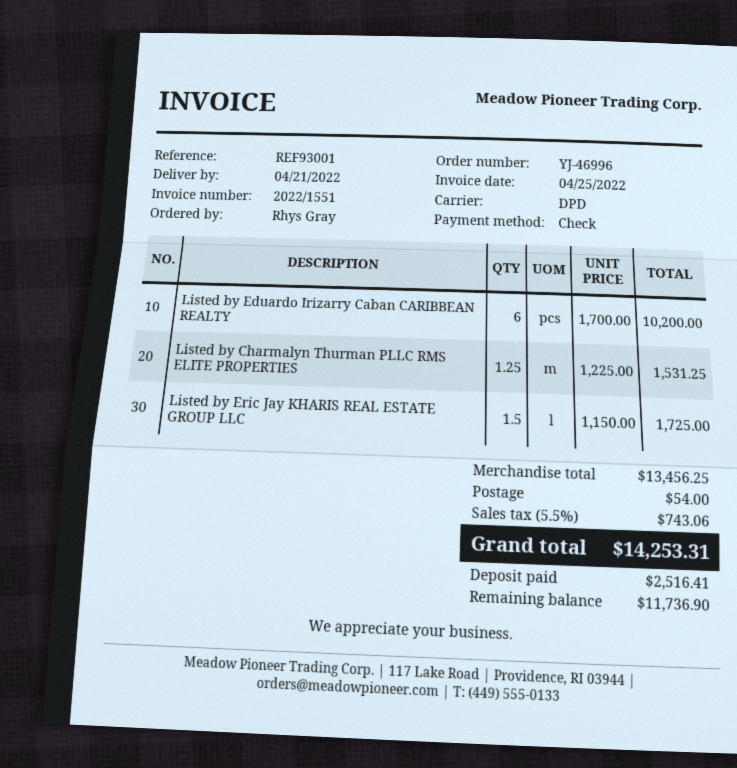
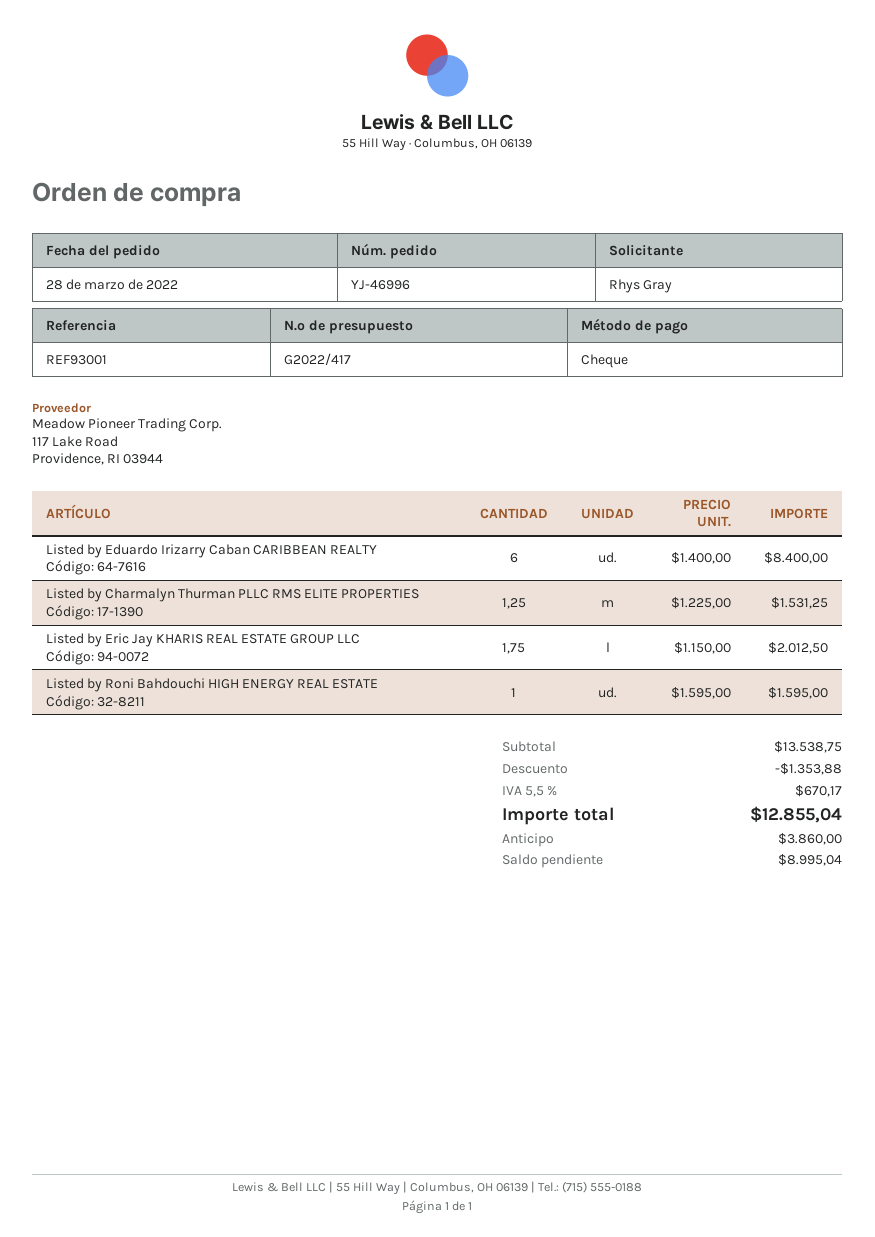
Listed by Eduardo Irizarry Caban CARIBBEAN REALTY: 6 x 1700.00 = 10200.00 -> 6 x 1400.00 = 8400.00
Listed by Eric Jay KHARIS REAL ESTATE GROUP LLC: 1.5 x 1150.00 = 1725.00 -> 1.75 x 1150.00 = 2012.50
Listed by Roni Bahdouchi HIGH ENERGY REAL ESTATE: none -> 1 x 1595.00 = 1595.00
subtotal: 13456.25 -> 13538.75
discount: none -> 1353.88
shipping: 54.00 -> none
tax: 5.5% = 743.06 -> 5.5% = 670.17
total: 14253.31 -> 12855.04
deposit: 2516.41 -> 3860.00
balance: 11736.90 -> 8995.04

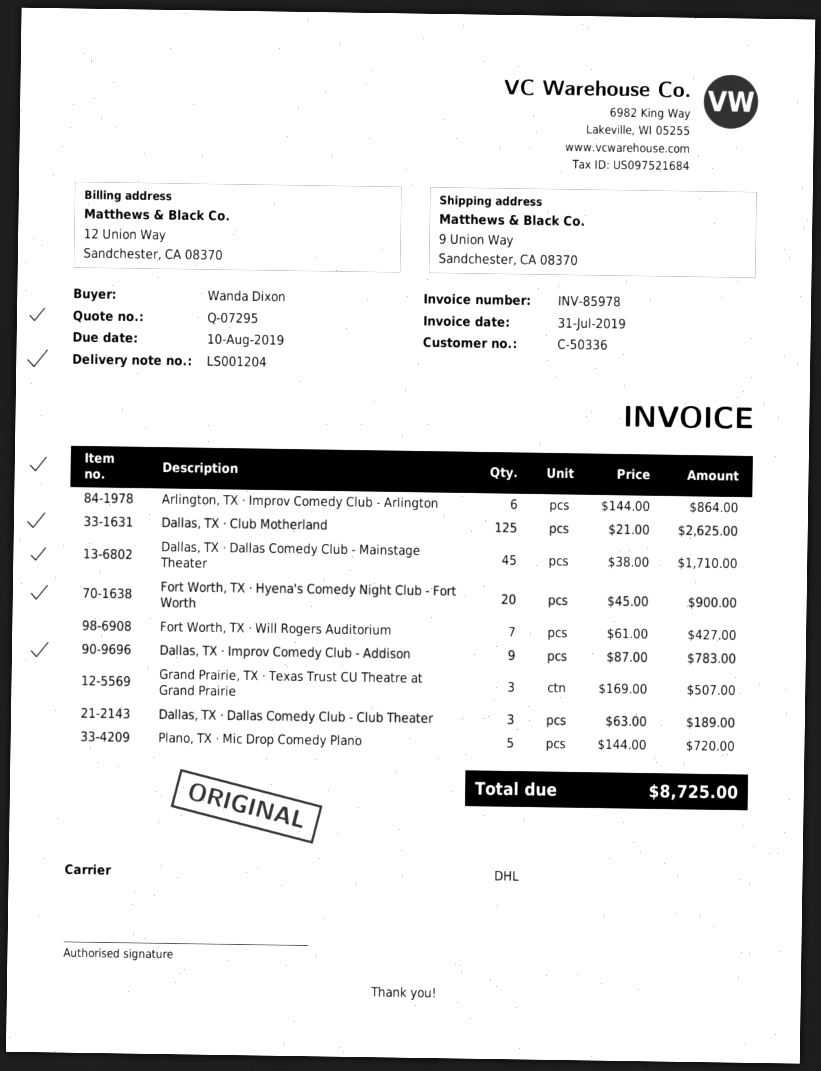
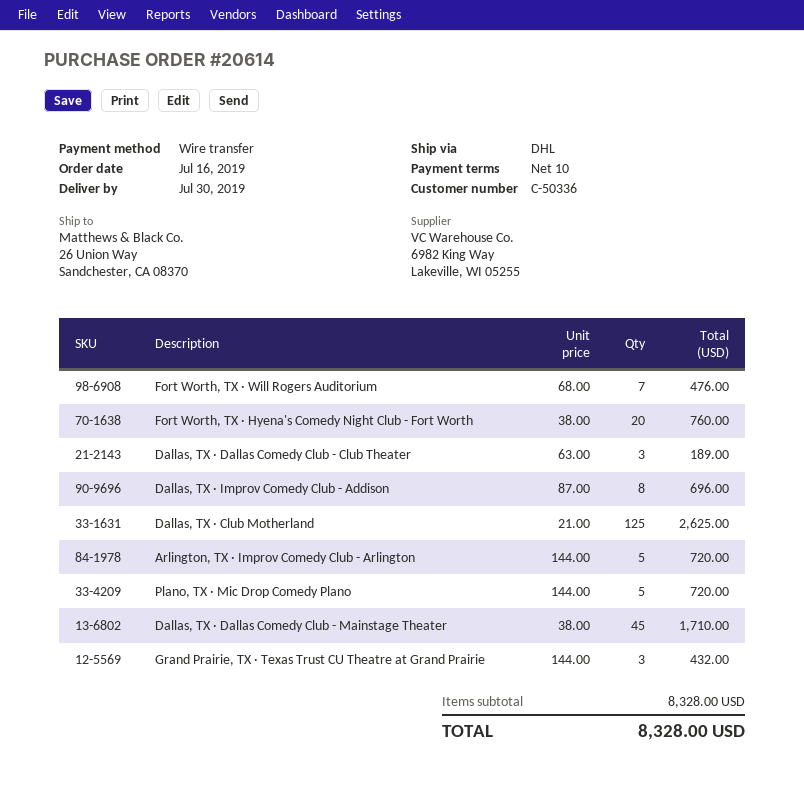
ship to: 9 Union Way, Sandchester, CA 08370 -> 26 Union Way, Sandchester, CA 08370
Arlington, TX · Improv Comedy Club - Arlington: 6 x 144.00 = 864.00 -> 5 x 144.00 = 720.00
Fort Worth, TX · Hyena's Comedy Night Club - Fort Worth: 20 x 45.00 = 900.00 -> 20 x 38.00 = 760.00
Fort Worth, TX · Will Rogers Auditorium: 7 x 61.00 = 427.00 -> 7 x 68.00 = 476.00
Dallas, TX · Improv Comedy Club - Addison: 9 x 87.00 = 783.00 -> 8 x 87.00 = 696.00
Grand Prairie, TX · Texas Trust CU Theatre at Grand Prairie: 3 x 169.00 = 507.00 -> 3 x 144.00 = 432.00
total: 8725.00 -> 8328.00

------

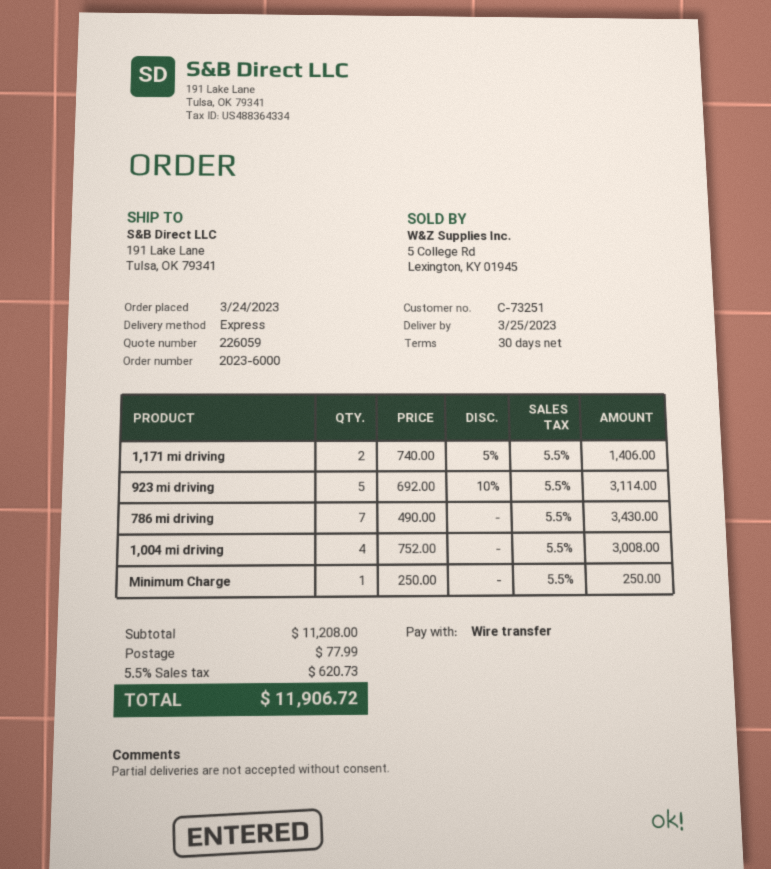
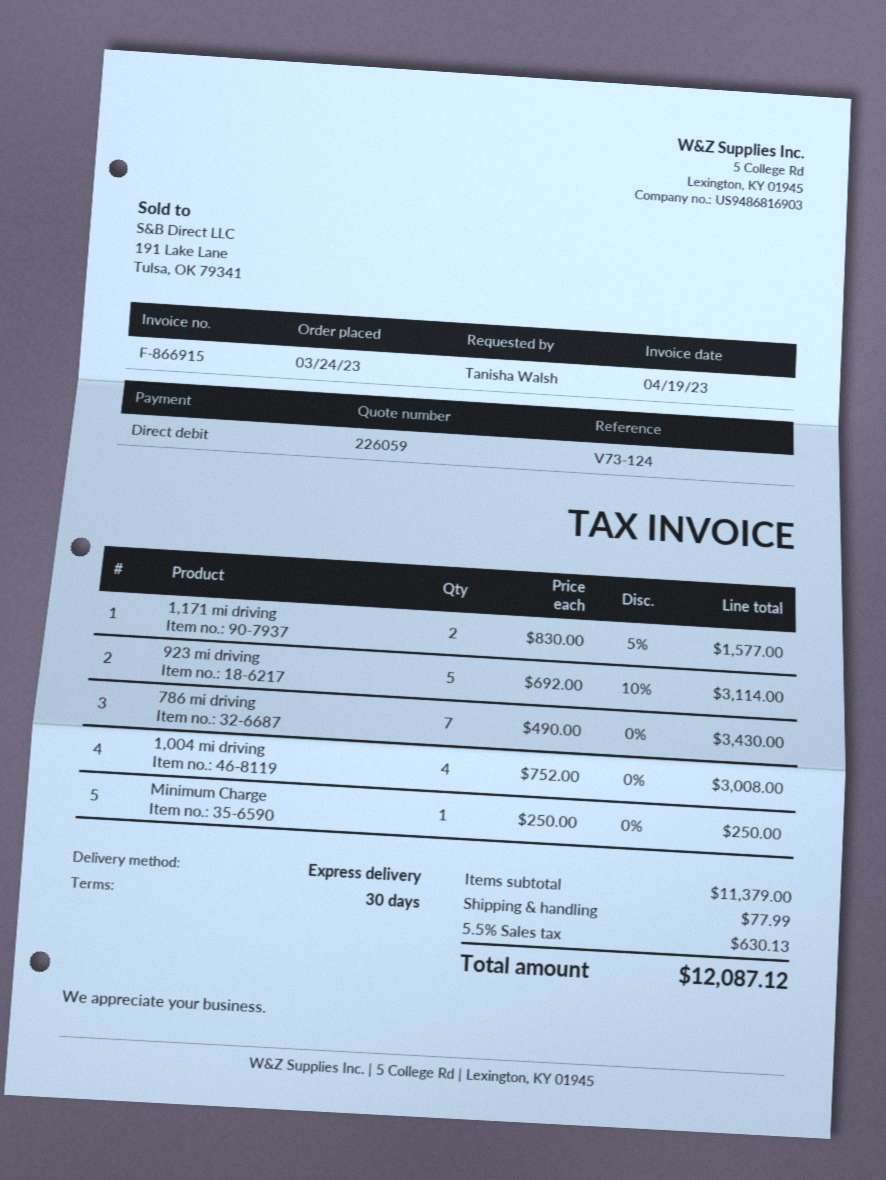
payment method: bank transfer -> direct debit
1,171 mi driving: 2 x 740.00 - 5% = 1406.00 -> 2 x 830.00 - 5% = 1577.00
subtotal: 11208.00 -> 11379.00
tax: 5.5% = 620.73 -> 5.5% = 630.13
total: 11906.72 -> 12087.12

------

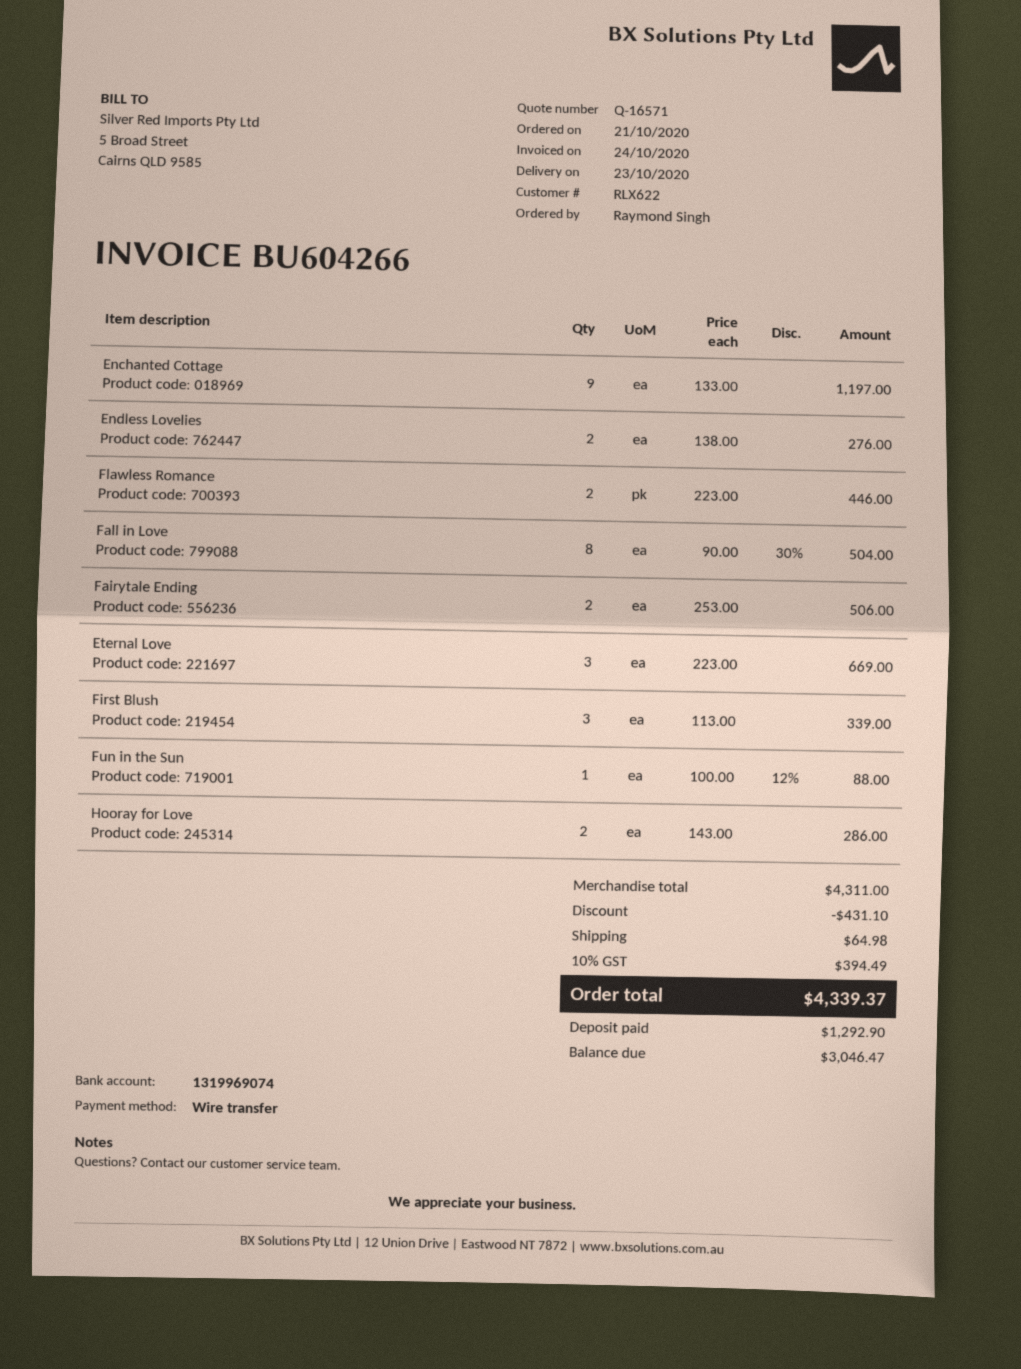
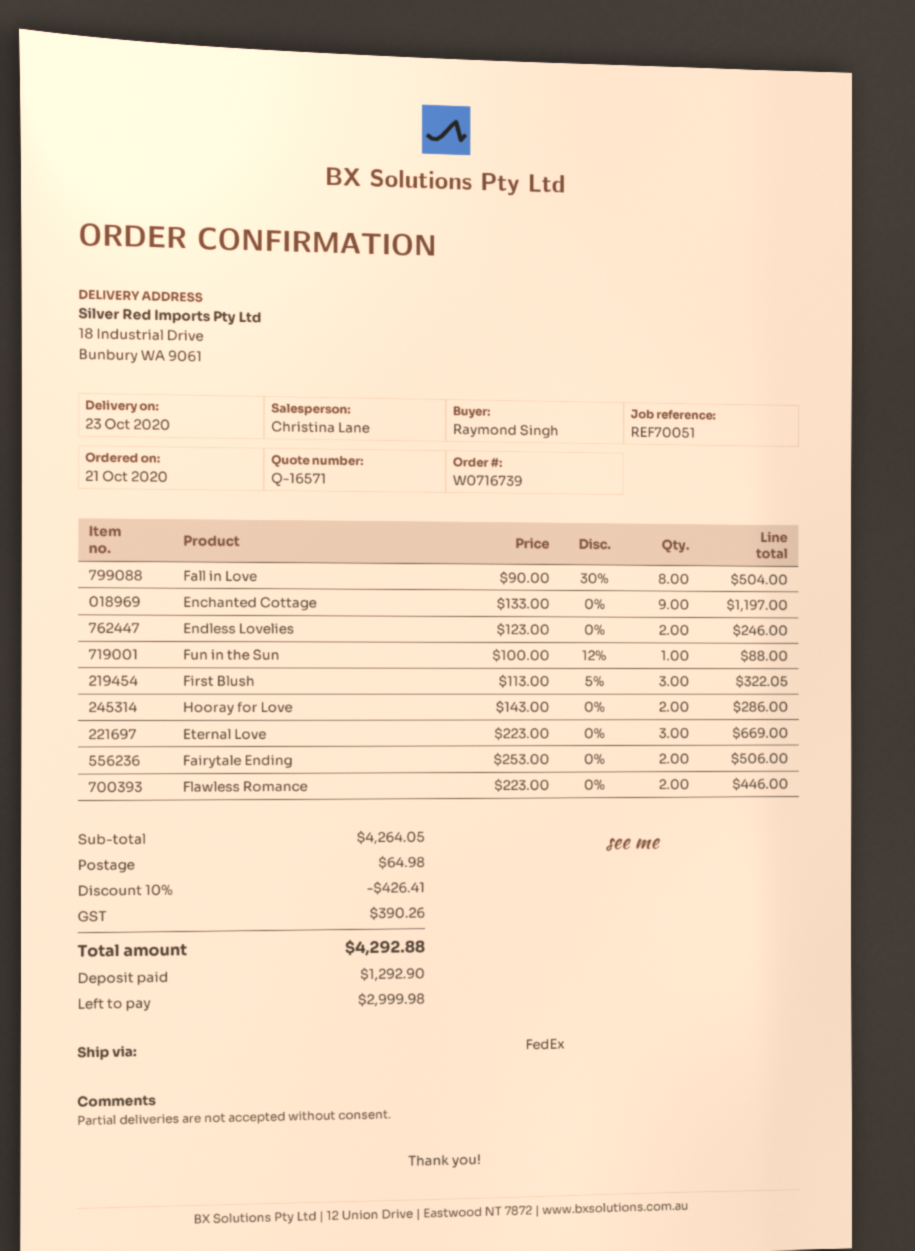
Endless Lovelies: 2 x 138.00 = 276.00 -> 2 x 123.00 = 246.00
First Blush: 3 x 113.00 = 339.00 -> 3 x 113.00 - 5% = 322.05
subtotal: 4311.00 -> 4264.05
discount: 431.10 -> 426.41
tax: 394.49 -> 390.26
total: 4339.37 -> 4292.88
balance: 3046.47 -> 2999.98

------

Would you output, from the records above, exactly the run of lines that starts at the line containing "subtotal: 11208.00 -> 11379.00" and ends at the line containing "total: 11906.72 -> 12087.12", and only that run?

subtotal: 11208.00 -> 11379.00
tax: 5.5% = 620.73 -> 5.5% = 630.13
total: 11906.72 -> 12087.12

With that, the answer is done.